I’ve been thinking a lot today about my grandmother who passed away at the end of this past August. She was ninety-four years old. She out-lived her husband, my grandfather, by twenty-seven years.
The reason I’ve been thinking about her recently is because her loss is still very recent, and I haven’t quite let that settle into my mind or my heart. And because it’s Veterans Day.
My grandfather was a Marine. He joined the Marines after the bombming of Pearl Harbor. Because I was only thirteen when he died, I didn’t have the chance to ask him about his time in the service.
So many members of my grandmother’s and grandfather’s families were in the service. My grandfather and his brother were both in WWII. My grandmother’s cousins all had husbands in the service, as was my grandmother’s brother. One cousin lost her husband in the war and went on to re-marry the man I knew as her husband.
I would have greatly enjoyed the chance to talk to my grandfather. Because I was still very much a boy when he got sick and died, the world outside was still distant to me. Even if I had talked to him when I was thirteen about his service years, I wouldn’t have understood the conversation.
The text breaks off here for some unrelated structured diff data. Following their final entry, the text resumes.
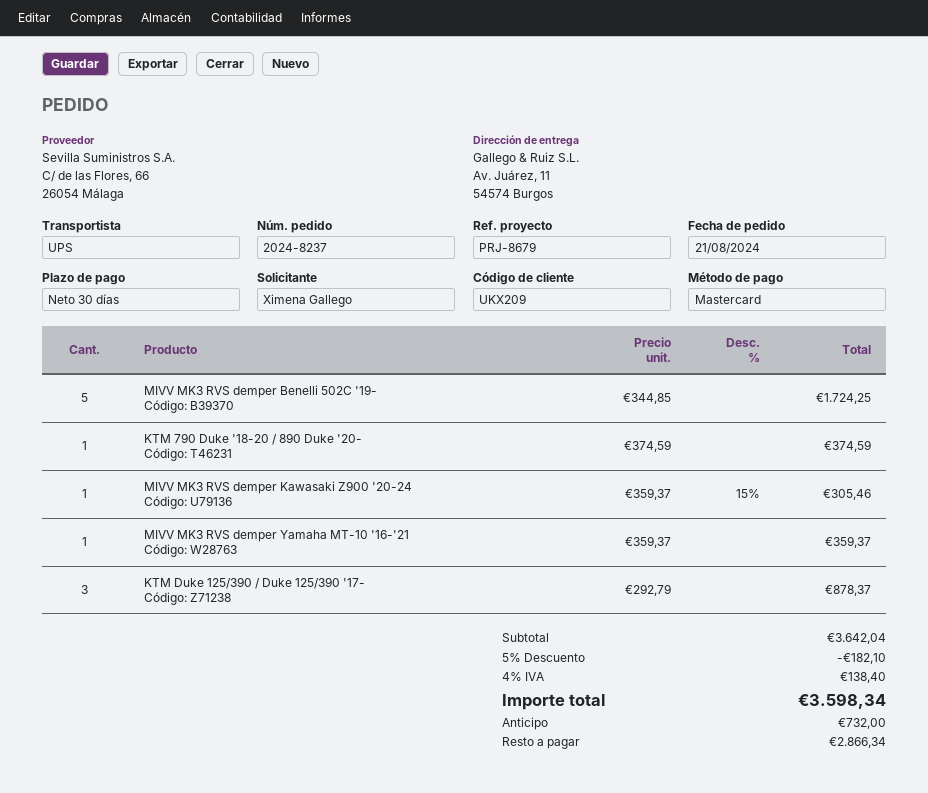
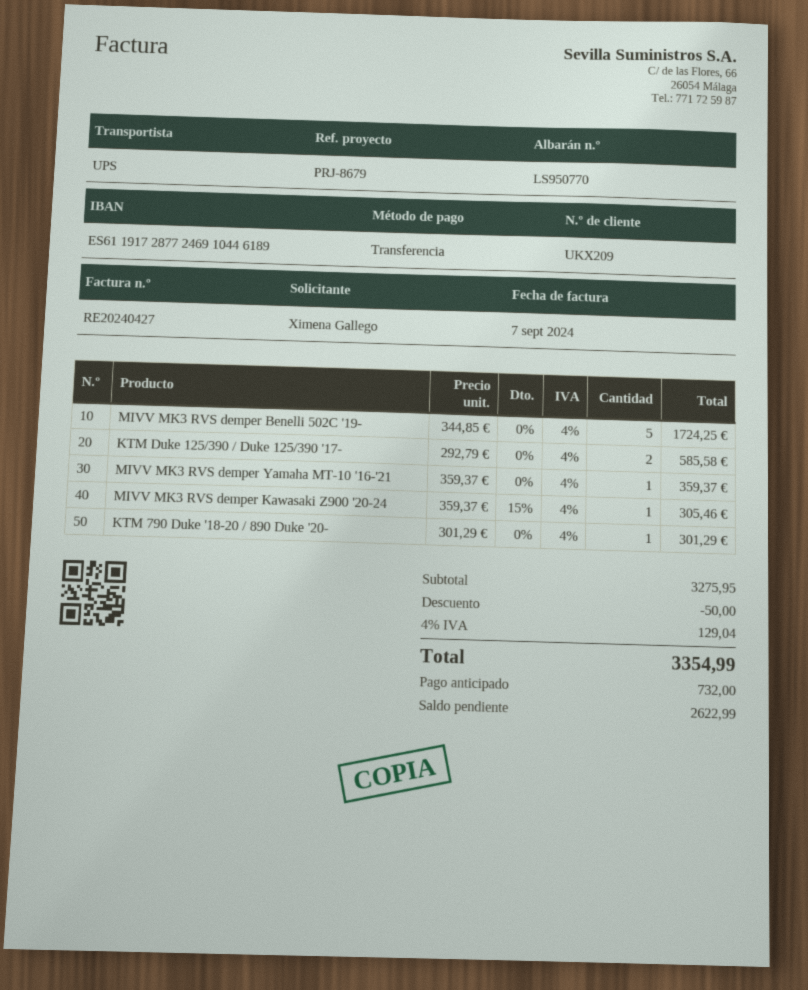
payment method: Mastercard -> bank transfer
KTM 790 Duke '18-20 / 890 Duke '20-: 1 x 374.59 = 374.59 -> 1 x 301.29 = 301.29
KTM Duke 125/390 / Duke 125/390 '17-: 3 x 292.79 = 878.37 -> 2 x 292.79 = 585.58
subtotal: 3642.04 -> 3275.95
discount: 182.10 -> 50.00
tax: 4% = 138.40 -> 4% = 129.04
total: 3598.34 -> 3354.99
balance: 2866.34 -> 2622.99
After my grandfather was gone, and as I grew older, I relied on my grandmother for stories about the war years. We would talk over hands of canasta, games which my grandmother, mostly blind and getting hard of hearing, would trounce–I mean TROUNCE–me. I would ask her about the family history and the large cast of characters that rolled in and out of the stories. When two men who are brothers marry two women who are sisters, the result is a close-knit family with lots of stories.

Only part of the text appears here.